● **YOUR OBJECTIVE**
Only the text belongs in the copy: repeat each record exactly, without pictures.

● **EXERCISE INPUT**

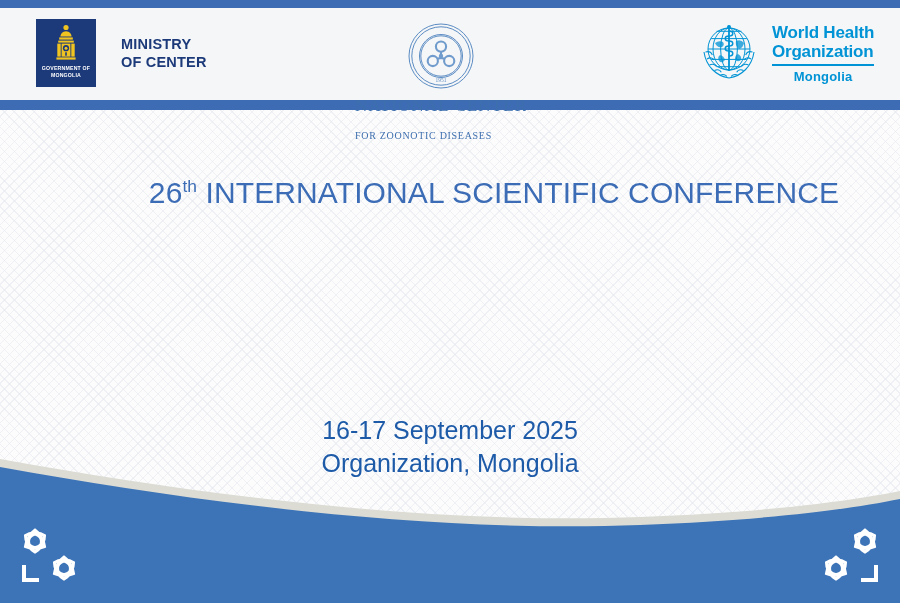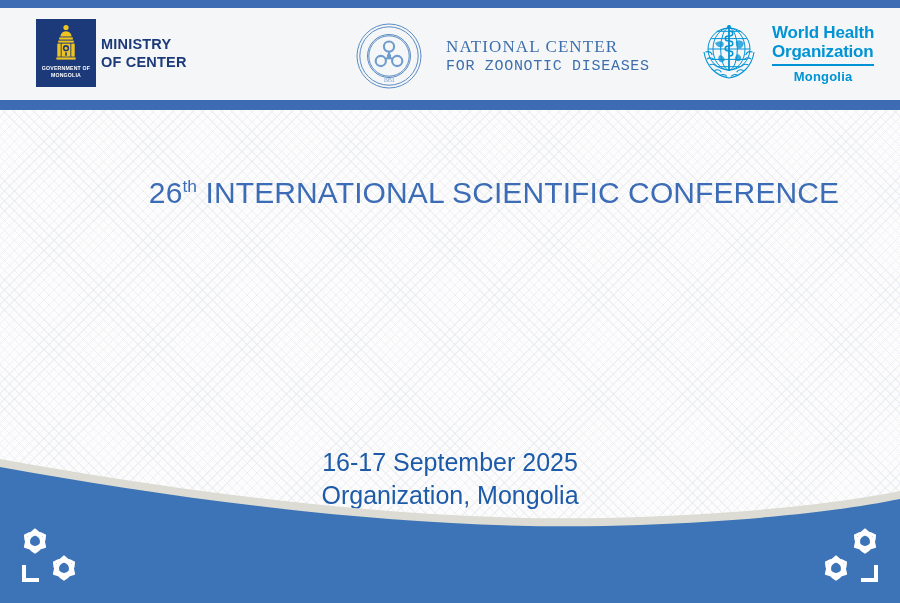--- a/index.html
+++ b/index.html
@@ -60,21 +60,21 @@
         rgba(228,231,238,0.55) 0px, rgba(228,231,238,0.55) 1px,
         rgba(255,255,255,0) 1px, rgba(255,255,255,0) 7px);
   }
 
   
   .logo-moh {
     position: absolute;
     left: 36px; top: 19px;
     display: flex;
     align-items: center;
-    gap: 5px;
+    gap: 25px;
   }
   .emblem-box {
     width: 60px;
     height: 68px;
     background: #1c3a7a;
     display: flex;
     flex-direction: column;
     align-items: center;
     justify-content: flex-start;
     padding-top: 4px;
@@ -95,36 +95,37 @@
     font-weight: bold;
     line-height: 18px;
     letter-spacing: 0.2px;
   }
 
   .logo-ncz {
     position: absolute;
     left: 355px; top: 22px;
     display: flex;
     align-items: center;
-    gap: 23px;
+    gap: 6px;
+    flex-direction: column;
   }
   .ncz-text {
     color: #3d6fae;
     line-height: 1.15;
   }
   .ncz-line1 {
     font-family: "Liberation Serif", serif;
     font-size: 17px;
     letter-spacing: 1.1px;
   }
   .ncz-line2 {
-    font-family: Liberation Mono, monospace;
-    font-size: 15px;
+    font-family: Liberation Serif, serif;
+    font-size: 10px;
     letter-spacing: 0.7px;
-    margin-top: 1px;
+    margin-top: 14px;
   }
 
   .logo-who {
     position: absolute;
     left: 698px; top: 21px;
     display: flex;
     align-items: flex-start;
     gap: 12px;
   }
   .who-text-block { padding-top: 2px; }
@@ -177,21 +178,20 @@
     letter-spacing: -0.3px;
   }
   .meta-block {
     position: absolute;
     left: 0; top: 414px;
     width: 900px;
     text-align: center;
     color: #1d5aa8;
     font-size: 25px;
     line-height: 33px;
-    margin-top: 32px;
   }
 
   
   .waves {
     position: absolute;
     left: 0; bottom: 0;
     width: 900px;
     height: 150px;
   }
   .waves svg { display: block; width: 900px; height: 150px; }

● **OUTPUT OF THE TASK**
--- a/index.html
+++ b/index.html
@@ -60,21 +60,21 @@
         rgba(228,231,238,0.55) 0px, rgba(228,231,238,0.55) 1px,
         rgba(255,255,255,0) 1px, rgba(255,255,255,0) 7px);
   }
 
   
   .logo-moh {
     position: absolute;
     left: 36px; top: 19px;
     display: flex;
     align-items: center;
-    gap: 5px;
+    gap: 25px;
   }
   .emblem-box {
     width: 60px;
     height: 68px;
     background: #1c3a7a;
     display: flex;
     flex-direction: column;
     align-items: center;
     justify-content: flex-start;
     padding-top: 4px;
@@ -95,36 +95,37 @@
     font-weight: bold;
     line-height: 18px;
     letter-spacing: 0.2px;
   }
 
   .logo-ncz {
     position: absolute;
     left: 355px; top: 22px;
     display: flex;
     align-items: center;
-    gap: 23px;
+    gap: 6px;
+    flex-direction: column;
   }
   .ncz-text {
     color: #3d6fae;
     line-height: 1.15;
   }
   .ncz-line1 {
     font-family: "Liberation Serif", serif;
     font-size: 17px;
     letter-spacing: 1.1px;
   }
   .ncz-line2 {
-    font-family: Liberation Mono, monospace;
-    font-size: 15px;
+    font-family: Liberation Serif, serif;
+    font-size: 10px;
     letter-spacing: 0.7px;
-    margin-top: 1px;
+    margin-top: 14px;
   }
 
   .logo-who {
     position: absolute;
     left: 698px; top: 21px;
     display: flex;
     align-items: flex-start;
     gap: 12px;
   }
   .who-text-block { padding-top: 2px; }
@@ -177,21 +178,20 @@
     letter-spacing: -0.3px;
   }
   .meta-block {
     position: absolute;
     left: 0; top: 414px;
     width: 900px;
     text-align: center;
     color: #1d5aa8;
     font-size: 25px;
     line-height: 33px;
-    margin-top: 32px;
   }
 
   
   .waves {
     position: absolute;
     left: 0; bottom: 0;
     width: 900px;
     height: 150px;
   }
   .waves svg { display: block; width: 900px; height: 150px; }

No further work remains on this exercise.